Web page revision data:
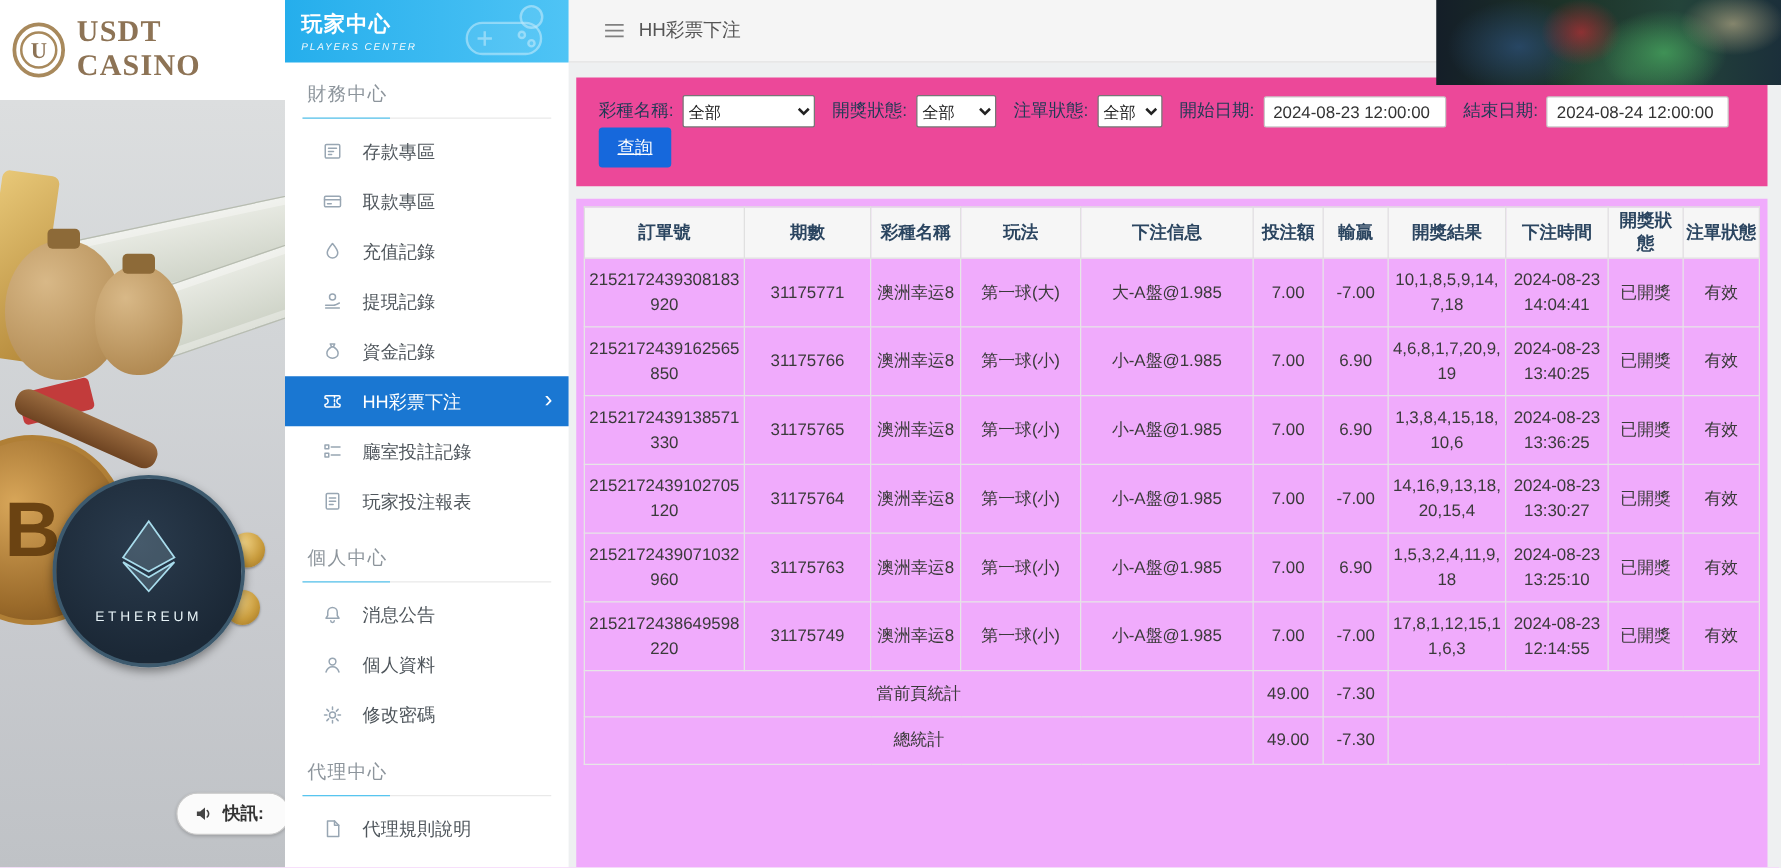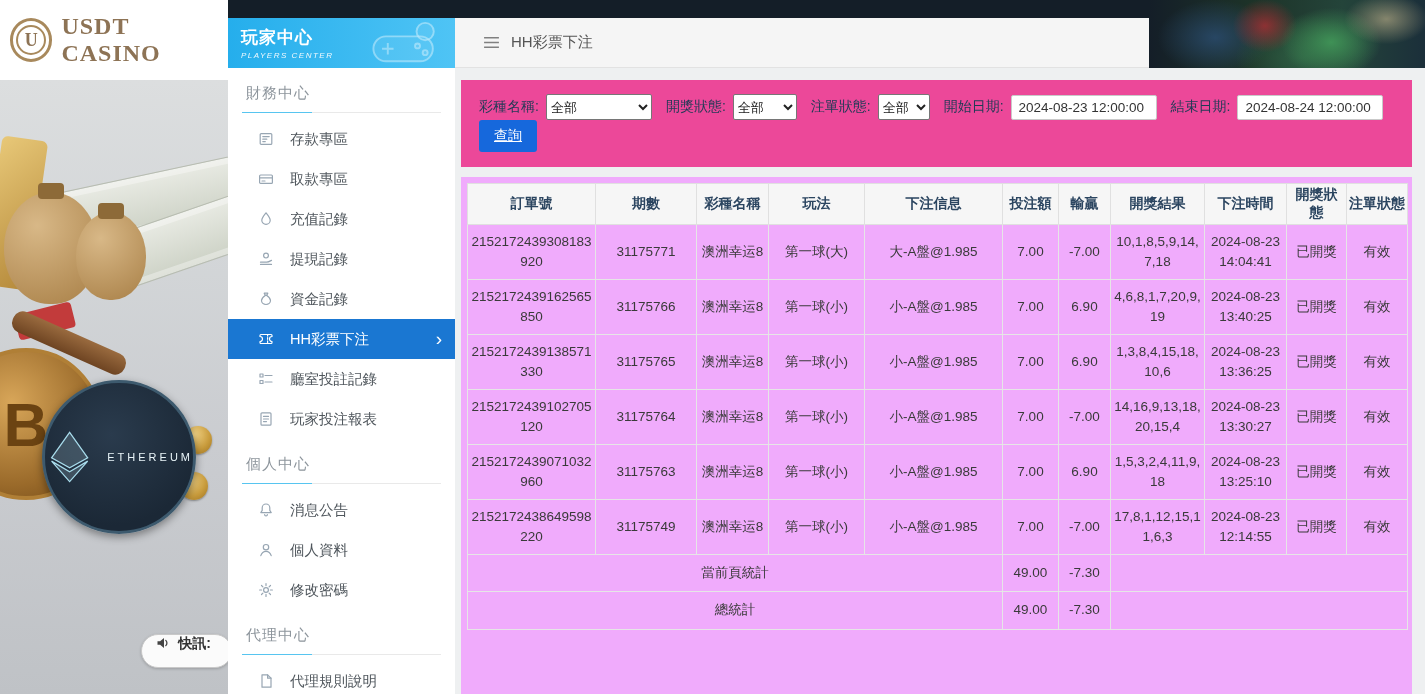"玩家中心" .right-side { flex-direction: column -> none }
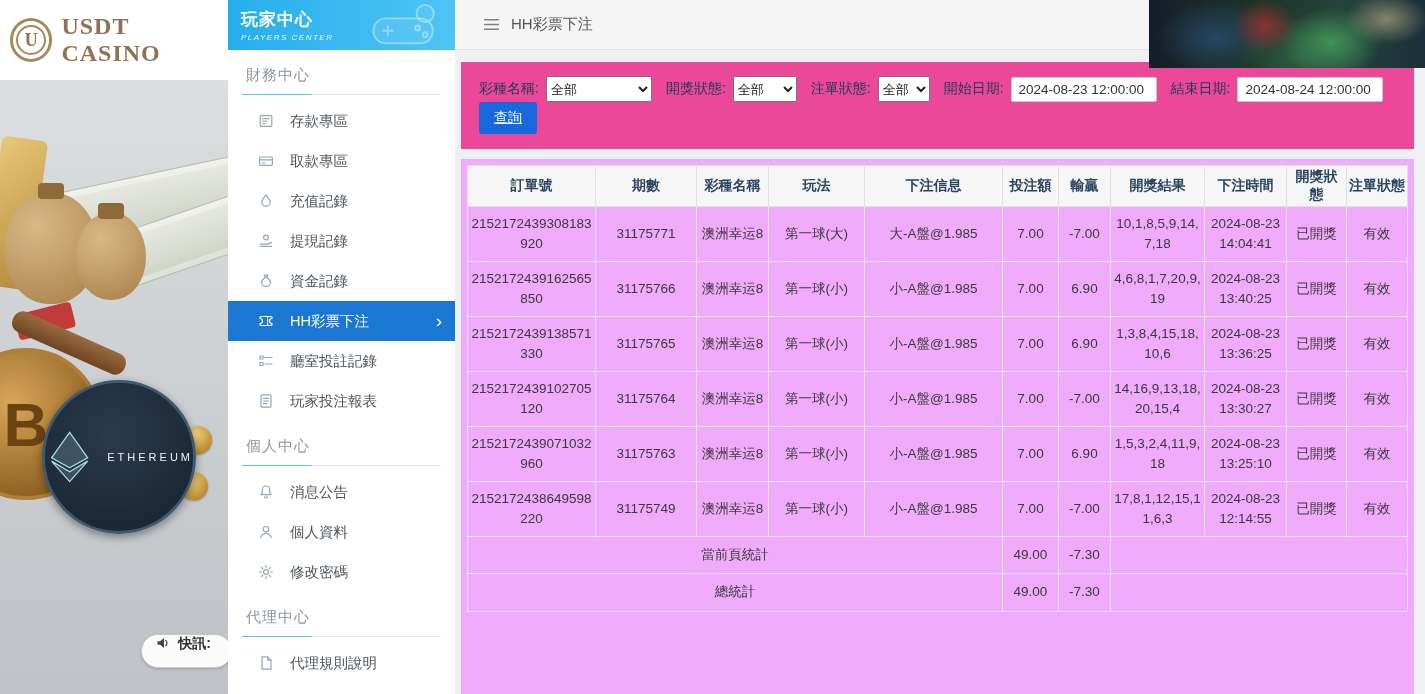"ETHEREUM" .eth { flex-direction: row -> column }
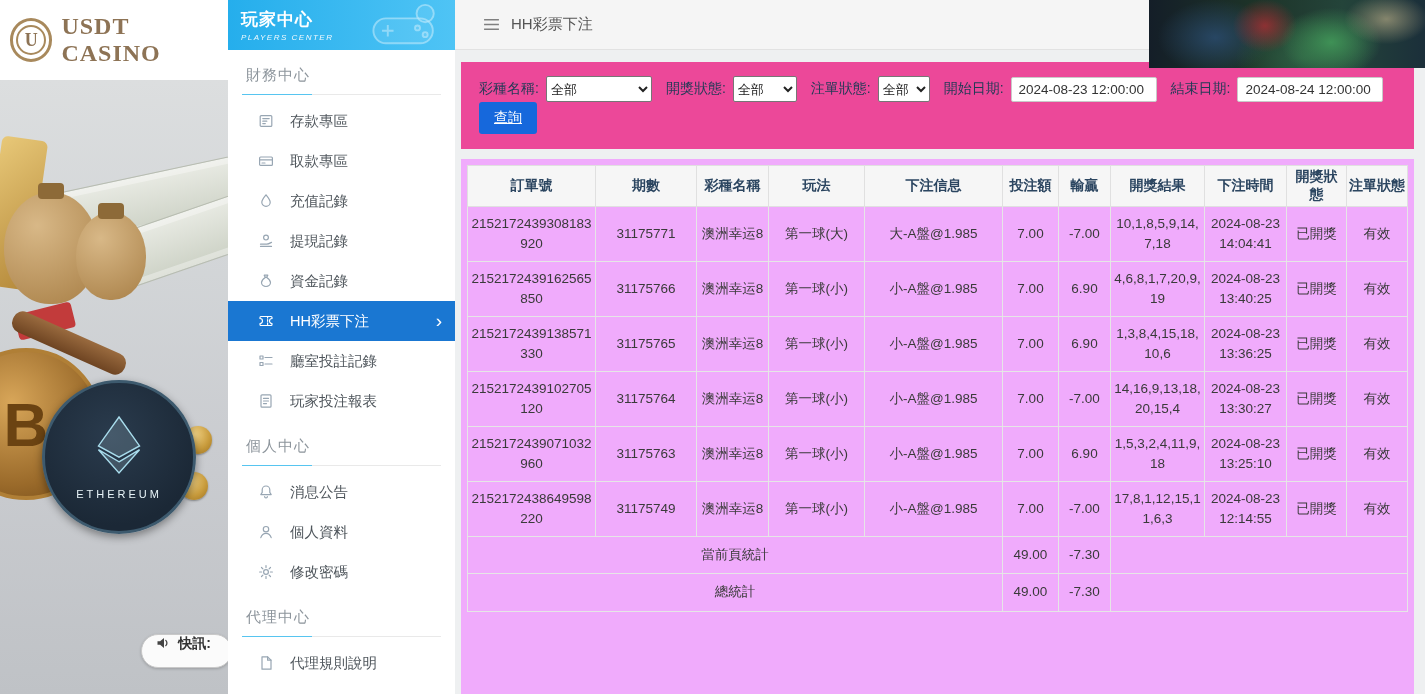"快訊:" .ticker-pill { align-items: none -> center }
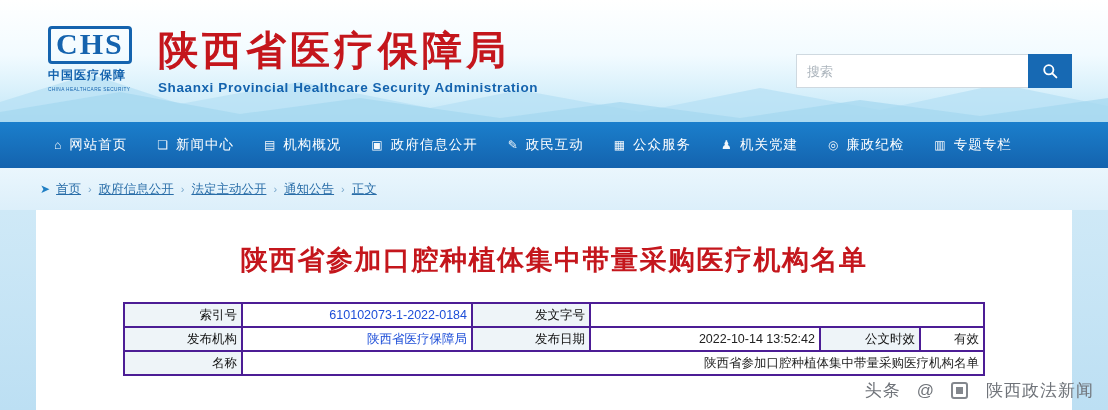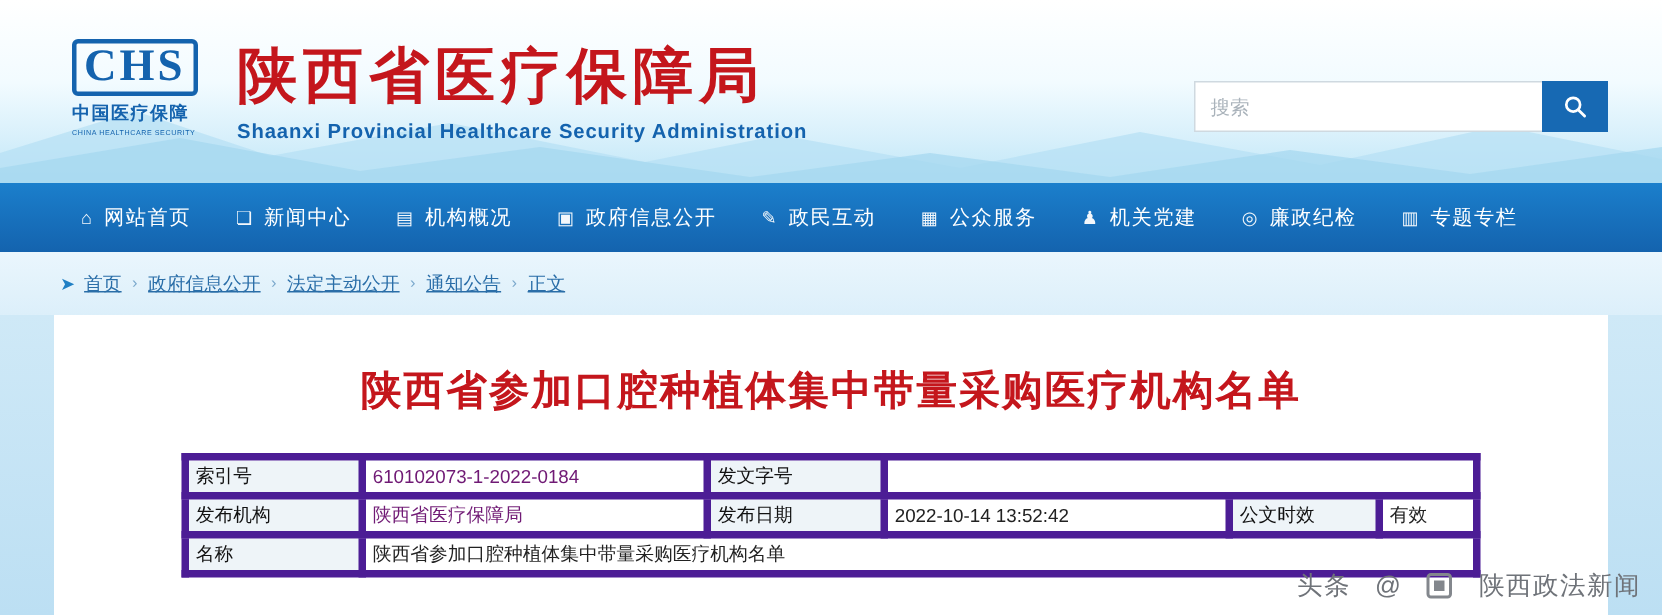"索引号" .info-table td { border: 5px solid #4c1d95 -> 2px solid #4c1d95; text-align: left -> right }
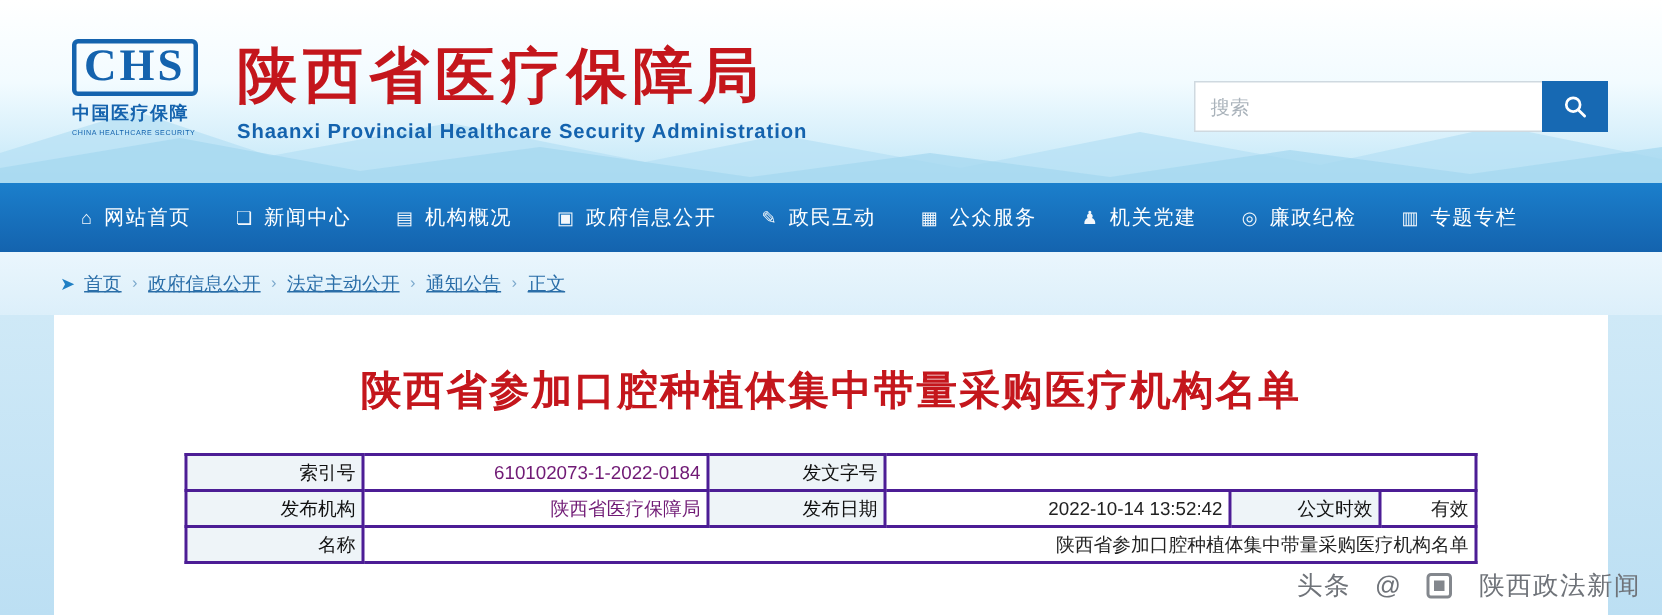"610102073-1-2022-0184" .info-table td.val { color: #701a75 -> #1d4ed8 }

» **ABOUT THIS TASK**:
Please set the records down again exactly as written. The pictures should not be included.

» **SOLVED PROBLEM**:
"玩家中心" .right-side { flex-direction: column -> none }
"ETHEREUM" .eth { flex-direction: row -> column }
"快訊:" .ticker-pill { align-items: none -> center }
"索引号" .info-table td { border: 5px solid #4c1d95 -> 2px solid #4c1d95; text-align: left -> right }
"610102073-1-2022-0184" .info-table td.val { color: #701a75 -> #1d4ed8 }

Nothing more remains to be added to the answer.